Im a developer, and ive written a thread scheduler for an os, i know what threads are :')
The game has 47 threads, which you can verify in task manager. What you are thinking of is how many threads the cpu can process in parallel, which is indeed 4 on my cpu and nowhere before was it said you were talking about cpu “cores” ( or cpu threads like you call them )
However, like i said, the game runs perfectly on my system and my friends’ so the engine and windows seem to balance the priority and timings of those 47 threads just nicely here, even past act 2, and i dont see why it would need to use more cpu cores to process… Nothing. Adding more threads and using more cpu cores does not always mean faster processing of data…
Look, this is the last time ill reply to you because weve deviated far from the original topic.
There is only 1 definition of a thread. A thread is a piece of code that is executed on a processor, and which contains the state of a processor and its registers ( where in memory it was executing, memory locations, stack, state of the function it was executing,… ). Which thread gets executed is for the operating system to decide depending on several things ( priority or affinity as its called in windows , type of thread, what layer of the os requests time etc etc ).
There is , at its core, no such thing as a “cpu thread”. This is marketting speak to indicate how much threads a cpu can processes at the same time. Depending on the operating system’s scheduler, the processor and the type of instruction it needs to process, a cpu could processes 16 threads at the same time on a 8 core/16thread cpu so its constantly using everything of a cpu. However, if 2 or more threads are doing similar instructions it is possible a thread has to wait for the other to process despite them not having anything to do with each other. Thats on the processor’s scheduler to decide btw.
Adding more threads to the os’ thread queue isnt magically going to make things faster. Take a look at dolphin’s thread and core usage. They have ( used to?) be against adding more threads to the emulator because it made 0 sense to do so, despite some games running slow. This resulted in dolphin at one point using 2 cores 100% on a quad core cpu, while 2 were doing nothing. Just because adding threads that would 90% of the time do nothing was a waste of resources and processing time.
I have a feeling you dont understand how this stuff works, as you have given me nothing of proof, details or anything of how any of this works. Have you profiled the game? Checked gpu busy vs cpu busy? Looked beyond the cpu % usage? Checked on different hardware?
This game is in the height of fanboy denialism. Any criticism, no matter how small or how valid is met with rejection and blaming. It’s like you have to preface and end everything with “I am loving the game and recommend it” or else people will downvote you for not liking the game.
It’s so upsetting seeing this game get praised as one of the most polished games. I guess the bar really is that low these days. I’m glad they’re actively fixing stuff but there’s a lot to fix.

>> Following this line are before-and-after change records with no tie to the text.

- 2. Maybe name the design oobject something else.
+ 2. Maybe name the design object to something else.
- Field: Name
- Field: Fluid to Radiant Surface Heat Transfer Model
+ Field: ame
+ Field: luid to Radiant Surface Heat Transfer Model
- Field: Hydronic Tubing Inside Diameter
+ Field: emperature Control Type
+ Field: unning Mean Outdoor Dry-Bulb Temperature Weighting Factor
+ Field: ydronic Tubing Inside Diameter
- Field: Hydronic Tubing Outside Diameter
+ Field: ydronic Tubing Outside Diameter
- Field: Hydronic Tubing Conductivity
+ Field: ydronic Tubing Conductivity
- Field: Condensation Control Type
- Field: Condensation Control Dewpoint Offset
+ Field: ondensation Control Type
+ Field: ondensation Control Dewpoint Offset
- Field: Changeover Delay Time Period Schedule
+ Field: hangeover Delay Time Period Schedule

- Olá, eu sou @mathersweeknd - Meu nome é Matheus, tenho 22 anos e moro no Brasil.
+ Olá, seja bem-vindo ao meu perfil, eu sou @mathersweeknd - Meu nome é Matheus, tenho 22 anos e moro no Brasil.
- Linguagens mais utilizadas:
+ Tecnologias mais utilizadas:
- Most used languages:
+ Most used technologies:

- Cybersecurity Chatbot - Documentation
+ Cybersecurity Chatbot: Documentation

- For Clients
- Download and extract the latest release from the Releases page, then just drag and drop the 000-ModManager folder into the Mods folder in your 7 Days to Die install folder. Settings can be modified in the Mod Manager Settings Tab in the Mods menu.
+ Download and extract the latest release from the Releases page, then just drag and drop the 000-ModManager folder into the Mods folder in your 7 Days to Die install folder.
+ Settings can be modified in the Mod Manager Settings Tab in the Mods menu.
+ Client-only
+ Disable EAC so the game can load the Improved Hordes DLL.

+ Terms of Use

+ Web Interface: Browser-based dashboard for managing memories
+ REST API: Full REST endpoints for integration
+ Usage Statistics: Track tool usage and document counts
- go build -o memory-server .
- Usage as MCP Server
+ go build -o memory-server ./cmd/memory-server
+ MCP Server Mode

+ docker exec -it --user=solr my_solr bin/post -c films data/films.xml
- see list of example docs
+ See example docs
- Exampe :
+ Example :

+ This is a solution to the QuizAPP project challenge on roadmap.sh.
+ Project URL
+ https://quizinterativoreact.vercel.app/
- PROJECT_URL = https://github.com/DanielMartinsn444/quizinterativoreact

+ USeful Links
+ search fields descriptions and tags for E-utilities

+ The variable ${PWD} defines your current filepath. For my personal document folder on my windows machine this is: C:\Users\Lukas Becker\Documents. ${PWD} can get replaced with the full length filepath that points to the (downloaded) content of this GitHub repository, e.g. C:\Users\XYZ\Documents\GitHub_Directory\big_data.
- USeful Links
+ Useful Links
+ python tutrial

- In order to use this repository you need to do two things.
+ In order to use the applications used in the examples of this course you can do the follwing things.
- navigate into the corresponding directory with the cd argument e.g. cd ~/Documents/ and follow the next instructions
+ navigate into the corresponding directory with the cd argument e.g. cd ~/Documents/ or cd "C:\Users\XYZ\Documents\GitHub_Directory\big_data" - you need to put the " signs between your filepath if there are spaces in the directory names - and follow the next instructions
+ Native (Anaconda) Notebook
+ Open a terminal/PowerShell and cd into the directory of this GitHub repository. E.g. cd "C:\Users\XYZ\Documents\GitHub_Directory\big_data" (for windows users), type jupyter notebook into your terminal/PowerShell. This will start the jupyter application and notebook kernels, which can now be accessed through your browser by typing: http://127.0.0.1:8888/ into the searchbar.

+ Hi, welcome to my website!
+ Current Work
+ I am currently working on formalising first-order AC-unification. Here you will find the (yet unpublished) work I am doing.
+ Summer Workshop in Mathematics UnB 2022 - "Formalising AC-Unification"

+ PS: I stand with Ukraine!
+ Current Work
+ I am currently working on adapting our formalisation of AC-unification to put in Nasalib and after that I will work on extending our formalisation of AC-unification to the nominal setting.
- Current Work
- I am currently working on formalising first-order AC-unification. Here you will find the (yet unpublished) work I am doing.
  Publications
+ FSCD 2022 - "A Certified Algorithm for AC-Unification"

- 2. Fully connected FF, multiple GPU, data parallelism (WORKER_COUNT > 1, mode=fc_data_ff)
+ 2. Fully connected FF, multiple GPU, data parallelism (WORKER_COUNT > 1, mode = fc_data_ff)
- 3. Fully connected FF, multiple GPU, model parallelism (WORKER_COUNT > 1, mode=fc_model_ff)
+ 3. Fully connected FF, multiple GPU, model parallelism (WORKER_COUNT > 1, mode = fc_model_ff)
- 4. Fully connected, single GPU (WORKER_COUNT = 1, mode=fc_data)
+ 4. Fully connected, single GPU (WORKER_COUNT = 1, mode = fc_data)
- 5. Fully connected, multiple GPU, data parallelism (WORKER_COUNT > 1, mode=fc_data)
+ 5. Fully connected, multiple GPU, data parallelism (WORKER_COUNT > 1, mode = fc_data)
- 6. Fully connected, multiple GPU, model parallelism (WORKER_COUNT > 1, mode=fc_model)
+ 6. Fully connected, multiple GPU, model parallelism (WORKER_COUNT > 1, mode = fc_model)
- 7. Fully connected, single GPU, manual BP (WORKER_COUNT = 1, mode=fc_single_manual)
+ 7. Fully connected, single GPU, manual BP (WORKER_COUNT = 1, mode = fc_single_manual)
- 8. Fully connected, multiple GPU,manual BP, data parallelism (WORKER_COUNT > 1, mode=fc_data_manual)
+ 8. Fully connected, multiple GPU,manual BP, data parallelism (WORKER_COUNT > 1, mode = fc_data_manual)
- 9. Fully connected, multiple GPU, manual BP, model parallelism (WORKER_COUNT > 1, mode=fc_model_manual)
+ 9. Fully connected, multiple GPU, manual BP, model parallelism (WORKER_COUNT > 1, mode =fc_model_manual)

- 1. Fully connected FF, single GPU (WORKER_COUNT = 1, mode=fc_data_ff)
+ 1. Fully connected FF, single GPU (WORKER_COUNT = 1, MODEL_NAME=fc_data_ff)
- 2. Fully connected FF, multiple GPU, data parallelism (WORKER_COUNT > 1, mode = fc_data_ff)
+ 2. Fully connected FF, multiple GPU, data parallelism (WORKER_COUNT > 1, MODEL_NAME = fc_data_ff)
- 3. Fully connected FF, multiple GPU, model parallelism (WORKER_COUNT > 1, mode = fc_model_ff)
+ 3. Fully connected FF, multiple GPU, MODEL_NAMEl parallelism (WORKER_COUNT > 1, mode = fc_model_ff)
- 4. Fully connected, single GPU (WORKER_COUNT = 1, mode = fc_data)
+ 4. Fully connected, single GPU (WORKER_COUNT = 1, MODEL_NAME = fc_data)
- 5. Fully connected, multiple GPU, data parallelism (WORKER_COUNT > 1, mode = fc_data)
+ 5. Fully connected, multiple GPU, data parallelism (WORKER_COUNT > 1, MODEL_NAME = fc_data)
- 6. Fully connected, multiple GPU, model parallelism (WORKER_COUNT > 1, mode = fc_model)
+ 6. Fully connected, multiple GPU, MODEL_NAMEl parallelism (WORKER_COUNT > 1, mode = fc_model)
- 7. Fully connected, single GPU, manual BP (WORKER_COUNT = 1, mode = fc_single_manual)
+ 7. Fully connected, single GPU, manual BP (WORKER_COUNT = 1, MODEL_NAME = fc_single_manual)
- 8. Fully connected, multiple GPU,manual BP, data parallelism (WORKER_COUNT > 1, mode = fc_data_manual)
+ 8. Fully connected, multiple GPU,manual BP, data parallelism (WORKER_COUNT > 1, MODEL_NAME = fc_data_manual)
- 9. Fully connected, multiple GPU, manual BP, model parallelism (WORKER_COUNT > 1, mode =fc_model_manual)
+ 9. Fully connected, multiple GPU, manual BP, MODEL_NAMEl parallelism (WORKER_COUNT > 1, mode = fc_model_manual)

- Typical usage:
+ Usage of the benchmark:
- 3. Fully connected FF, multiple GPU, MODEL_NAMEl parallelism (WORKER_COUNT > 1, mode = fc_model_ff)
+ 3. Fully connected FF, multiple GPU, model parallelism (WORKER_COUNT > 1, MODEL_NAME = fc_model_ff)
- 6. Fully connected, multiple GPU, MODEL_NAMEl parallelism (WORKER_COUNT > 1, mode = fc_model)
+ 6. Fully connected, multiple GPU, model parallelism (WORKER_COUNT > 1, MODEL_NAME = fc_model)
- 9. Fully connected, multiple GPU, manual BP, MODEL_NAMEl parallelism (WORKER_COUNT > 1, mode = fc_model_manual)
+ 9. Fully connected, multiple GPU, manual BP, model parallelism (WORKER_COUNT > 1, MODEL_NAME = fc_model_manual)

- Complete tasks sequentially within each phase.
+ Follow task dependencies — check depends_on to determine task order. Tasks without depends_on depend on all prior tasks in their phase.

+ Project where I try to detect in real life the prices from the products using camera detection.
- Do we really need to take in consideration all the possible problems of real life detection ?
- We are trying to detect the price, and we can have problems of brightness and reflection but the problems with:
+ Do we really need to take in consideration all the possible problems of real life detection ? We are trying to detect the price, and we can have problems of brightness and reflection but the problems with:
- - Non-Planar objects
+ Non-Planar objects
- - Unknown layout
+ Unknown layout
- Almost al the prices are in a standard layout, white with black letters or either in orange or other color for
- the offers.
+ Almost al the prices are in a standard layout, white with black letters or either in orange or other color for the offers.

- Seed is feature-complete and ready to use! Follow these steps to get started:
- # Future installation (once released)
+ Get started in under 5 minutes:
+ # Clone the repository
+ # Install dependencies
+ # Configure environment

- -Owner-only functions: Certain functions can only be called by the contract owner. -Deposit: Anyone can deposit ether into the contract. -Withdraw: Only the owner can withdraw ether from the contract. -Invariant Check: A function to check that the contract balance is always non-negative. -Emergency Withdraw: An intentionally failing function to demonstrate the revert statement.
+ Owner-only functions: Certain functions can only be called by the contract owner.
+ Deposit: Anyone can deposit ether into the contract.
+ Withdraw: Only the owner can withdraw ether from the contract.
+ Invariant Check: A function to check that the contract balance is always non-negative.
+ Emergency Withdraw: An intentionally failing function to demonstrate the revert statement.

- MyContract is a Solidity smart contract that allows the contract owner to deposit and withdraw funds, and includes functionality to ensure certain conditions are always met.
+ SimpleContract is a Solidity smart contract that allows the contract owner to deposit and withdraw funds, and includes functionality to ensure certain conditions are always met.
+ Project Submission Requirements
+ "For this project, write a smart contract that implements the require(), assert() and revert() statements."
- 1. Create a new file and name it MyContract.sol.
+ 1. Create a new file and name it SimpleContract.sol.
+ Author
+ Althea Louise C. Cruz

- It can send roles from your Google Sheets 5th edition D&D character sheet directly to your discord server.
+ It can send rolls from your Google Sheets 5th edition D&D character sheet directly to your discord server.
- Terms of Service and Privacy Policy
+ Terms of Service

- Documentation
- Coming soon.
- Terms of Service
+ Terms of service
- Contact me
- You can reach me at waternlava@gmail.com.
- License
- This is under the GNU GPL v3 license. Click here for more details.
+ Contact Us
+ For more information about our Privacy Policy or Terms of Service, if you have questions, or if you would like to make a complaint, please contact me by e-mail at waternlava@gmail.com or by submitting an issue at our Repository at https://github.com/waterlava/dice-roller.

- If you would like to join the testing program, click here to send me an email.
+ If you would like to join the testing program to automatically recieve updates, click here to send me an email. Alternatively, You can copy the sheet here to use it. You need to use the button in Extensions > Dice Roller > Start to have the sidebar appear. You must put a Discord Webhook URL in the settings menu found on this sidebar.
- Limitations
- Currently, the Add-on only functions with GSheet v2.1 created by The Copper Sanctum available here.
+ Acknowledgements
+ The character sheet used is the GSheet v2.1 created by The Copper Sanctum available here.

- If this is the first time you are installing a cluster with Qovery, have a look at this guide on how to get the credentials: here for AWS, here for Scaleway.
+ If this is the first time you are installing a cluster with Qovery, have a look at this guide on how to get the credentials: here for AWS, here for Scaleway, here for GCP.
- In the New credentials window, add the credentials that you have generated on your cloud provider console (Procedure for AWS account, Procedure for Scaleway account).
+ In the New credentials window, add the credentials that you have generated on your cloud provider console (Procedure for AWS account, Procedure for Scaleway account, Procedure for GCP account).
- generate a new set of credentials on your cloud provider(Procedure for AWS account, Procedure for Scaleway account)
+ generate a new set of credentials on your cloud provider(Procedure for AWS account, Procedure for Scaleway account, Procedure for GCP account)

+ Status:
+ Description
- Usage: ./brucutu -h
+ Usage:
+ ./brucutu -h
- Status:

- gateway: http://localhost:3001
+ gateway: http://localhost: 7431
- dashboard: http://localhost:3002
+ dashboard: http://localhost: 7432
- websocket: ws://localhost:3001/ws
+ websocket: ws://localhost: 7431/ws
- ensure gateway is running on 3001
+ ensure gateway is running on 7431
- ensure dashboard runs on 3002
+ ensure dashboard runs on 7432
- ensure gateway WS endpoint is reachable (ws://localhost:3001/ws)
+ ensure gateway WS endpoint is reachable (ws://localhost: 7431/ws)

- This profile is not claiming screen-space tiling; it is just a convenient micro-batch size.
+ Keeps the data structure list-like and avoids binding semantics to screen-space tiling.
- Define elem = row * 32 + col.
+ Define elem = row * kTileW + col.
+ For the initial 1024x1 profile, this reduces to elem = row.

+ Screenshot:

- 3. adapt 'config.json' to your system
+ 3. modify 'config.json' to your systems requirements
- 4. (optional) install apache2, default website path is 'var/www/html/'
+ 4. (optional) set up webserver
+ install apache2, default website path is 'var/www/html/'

You joke, but it’s curious they’re promising performance patches right after getting Microsoft’s engineering help to find issues with the engine.
I find it funny how any game being released with any sort of badly optimized PC code gets absolutely hammered on Lemmy and Reddit for “rushing things out” and “not having good enough QC” and “ship now, patch later”, but Baldur’s Gate gets a pass. Why aren’t you there commenting “silly developer, why didn’t they think of this earlier?”
The fact that you like the game/studio doesn’t change the fact that they’ve shipped an engine that treats modern CPUs like Core 2 Quads.
Because when you are giant studio using Unreal Engine there really is no excuse for poor performance or porting. But when you are a (relatively to Epic or Sony/Microsoft etc) a tiny team building a game using the engine you came up with yourself with its roots somewhere around 2010-ish , back when 6 cores was a brand new thing and have been tweaking it ever since, you do get some slack if it doesn’t multithread perfectly.
Yeah you get some slack as in I’ll still recommend the game, purchase it, enjoy it and state that it’s great. I’m still going to complain about shitty optimizations so that even more people get to enjoy the game in all it’s glory. It’s painful that my gf’s game lags all the time and that she can’t enjoy the same cutscenes that I do because of performance.
Because a lot of people aren’t experiencing much in the way of performance issues yet? I’ve not yet reached Act 3 where I hear it has the most impact so performance has been fine for me, like the vast majority of the userbase at this stage, I imagine. I’ll see how I feel once I hit Act 3.
I’ve not yet reached Act 3 where I hear it has the most impact so performance has been fine for me
And unless you plan on stopping the game on Act 2, eventually you will reach Act 3 and understand why I and others are complaining about CPU affinity.
Take the Steam Deck, for instance. The community started by celebrating how Baldur’s Gate 3 ran at a locked 40 FPS on the system, how great the studio is, how fun. Wait a few days for people to reach Act 3, and now they’re struggling to maintain 20 FPS, borderline unplayable. That’s the difference.
If you made a valid point in a discussion positive manner, then people might take you seriously. But then again, maybe you want to come across as an asshole.
They desperately need to fix CPU affinity - this engine barely touches 4 threads, let alone leverage modern CPUs.
But the game is so well loved that whenever I pointed this out, I was downvoted. A criticism of the engine isn’t a criticism of the game design.
It also crashes (at least for some people) if you set CPU affinity at all. That’s really strange, and problematic if you’re using certain cores for background work, or if you just want to avoid the game having to cross a CCD boundary. Here’s hoping they fix it.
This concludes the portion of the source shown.